Demand for school places
3. The County Council’s approach to forecasting demand for school places was last subject to rigorous scrutiny in 2011 when it supported an appeal by two Bishop's Stortford Schools to relocate to a Green Belt site on the south side of the town. The appeal was refused and the County Council’s approach to forecasting was subject to some critical examination in the Inspector’s report. The forecast made then comprised four components – data from GP surgeries etc about births, JMI and secondary school population within the Educational Planning Area (EPA), pupil yield from new housing, and cross area flows.
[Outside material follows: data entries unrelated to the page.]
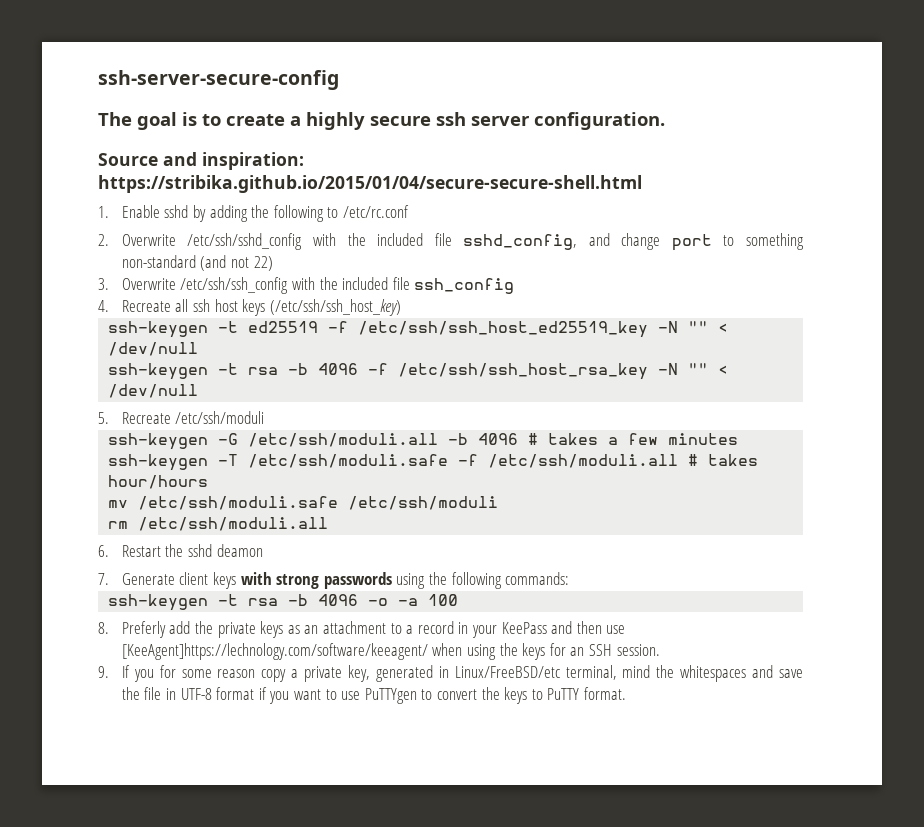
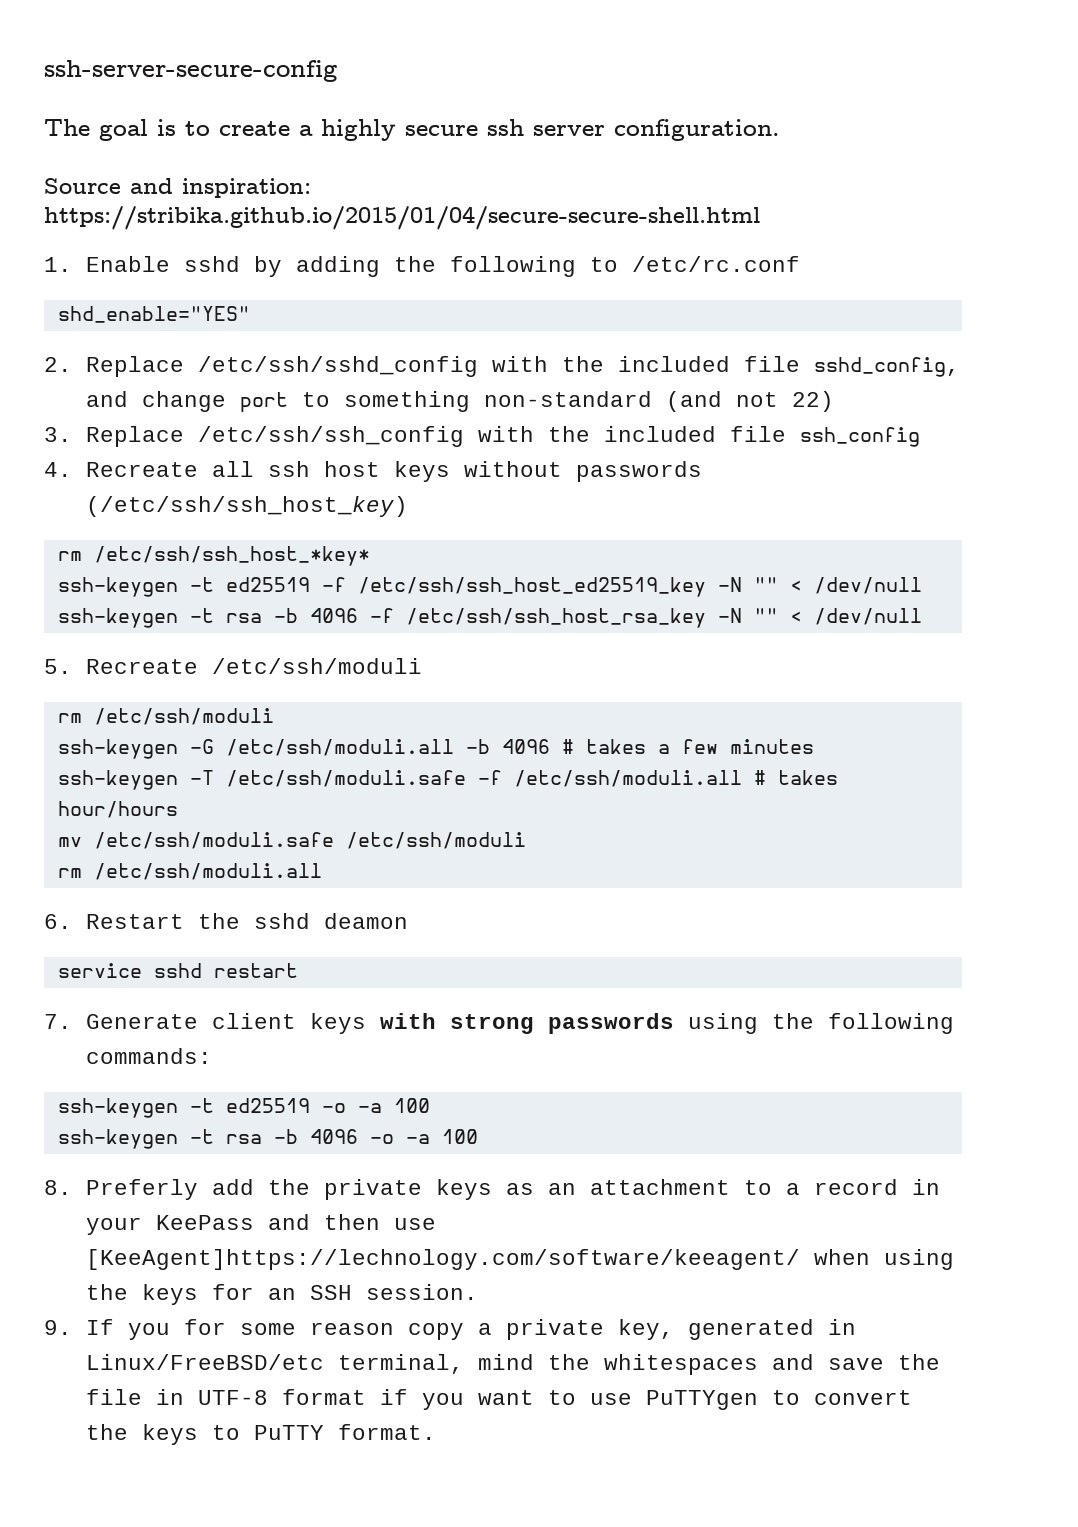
(409, 211) none -> [57,306,250,323] // shd_enable="YES"
[121,234,176,246] Overwrite -> [85,356,184,377] Replace
[121,278,176,290] Overwrite -> [85,426,184,447] Replace
(266, 307) none -> [463,461,702,482] without passwords
(401, 307) none -> [57,546,370,566] // rm /etc/ssh/ssh_host_*key*
(265, 417) none -> [57,708,274,725] // rm /etc/ssh/moduli
(263, 550) none -> [57,963,298,978] // service sshd restart
(570, 578) none -> [57,1098,430,1118] // ssh-keygen -t ed25519 -o -a 100

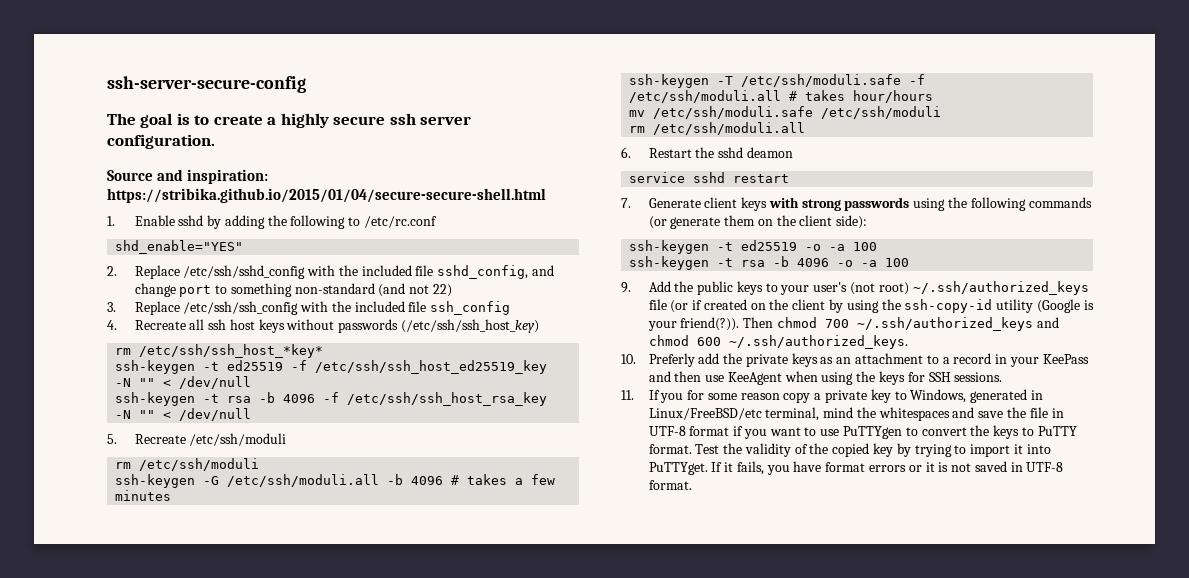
[85,1048,212,1064] commands: -> [1028,197,1092,208] [648,215,868,229] commands (or generate them on the client side):
[44,1180,72,1195] 8. -> [621,281,1089,295] [648,299,1094,313] [647,317,1059,331] [648,335,908,349] [621,354,636,364] 9. Add the public keys to your user's (not root) ~/.ssh/authorized_keys file (or if created on the client by using the ssh-copy-id utility (Google is your friend(?)). Then chmod 700 ~/.ssh/authorized_keys and chmod 600 ~/.ssh/authorized_keys. // 10.
[85,1249,800,1270] [KeeAgent]https://lechnology.com/software/keeagent/ -> [727,372,782,385] KeeAgent
[267,1284,478,1300] [44,1320,72,1335] an SSH session. // 9. -> [928,372,1003,382] [621,390,634,400] SSH sessions. // 11.
[617,1319,674,1340] key, -> [870,389,967,403] key to Windows,
(436, 1432) none -> [695,443,1051,457] [648,461,1064,475] [648,480,692,490] Test the validity of the copied key by trying to import it into PuTTYget. If it fails, you have format errors or it is not saved in UTF-8 format.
4. The County Council can continue to update its forecasts with recent data from the first two sources. In the case of the third source of demand – new housing – the assumption at the time of the public inquiry was that BSN would deliver 2728 new dwellings, ie rather more than is now proposed at somewhat less than 2600. At that time the implicit assumption (not discussed at the public inquiry) was that the pupil yield from new housing was 1 FE per 1000 dwellings. As a result, the main generator of demand was perceived to arise from the so-called cross area flows – net intake of pupils to Bishop's Stortford schools from outside the EPA, mainly from Essex.
5. In considering the educational impact of the development actually proposed for BSN (2200 dwellings with one application for fewer than 400 dwellings still outstanding), the County Council appears to have doubled its assumption of the pupil yield from new housing to I FE per 500 dwellings. The only explanation given to the Civic Federation for this change is that the actual dwelling mix is now known. Given that BSN was always intended to be predominantly family housing and that the total number of dwellings has gone down since 2011, it strains credulity to accept this as a sufficient explanation for a change of such magnitude. We are not in a position to form a view as to whether this is a more appropriate metric than the one used by the County Council at the public inquiry 3 years ago since the basis of neither of them has been justified. But we do expect that it should be applied consistently to all the prospective housing envisaged in the draft district plan. This does not appear to have happened.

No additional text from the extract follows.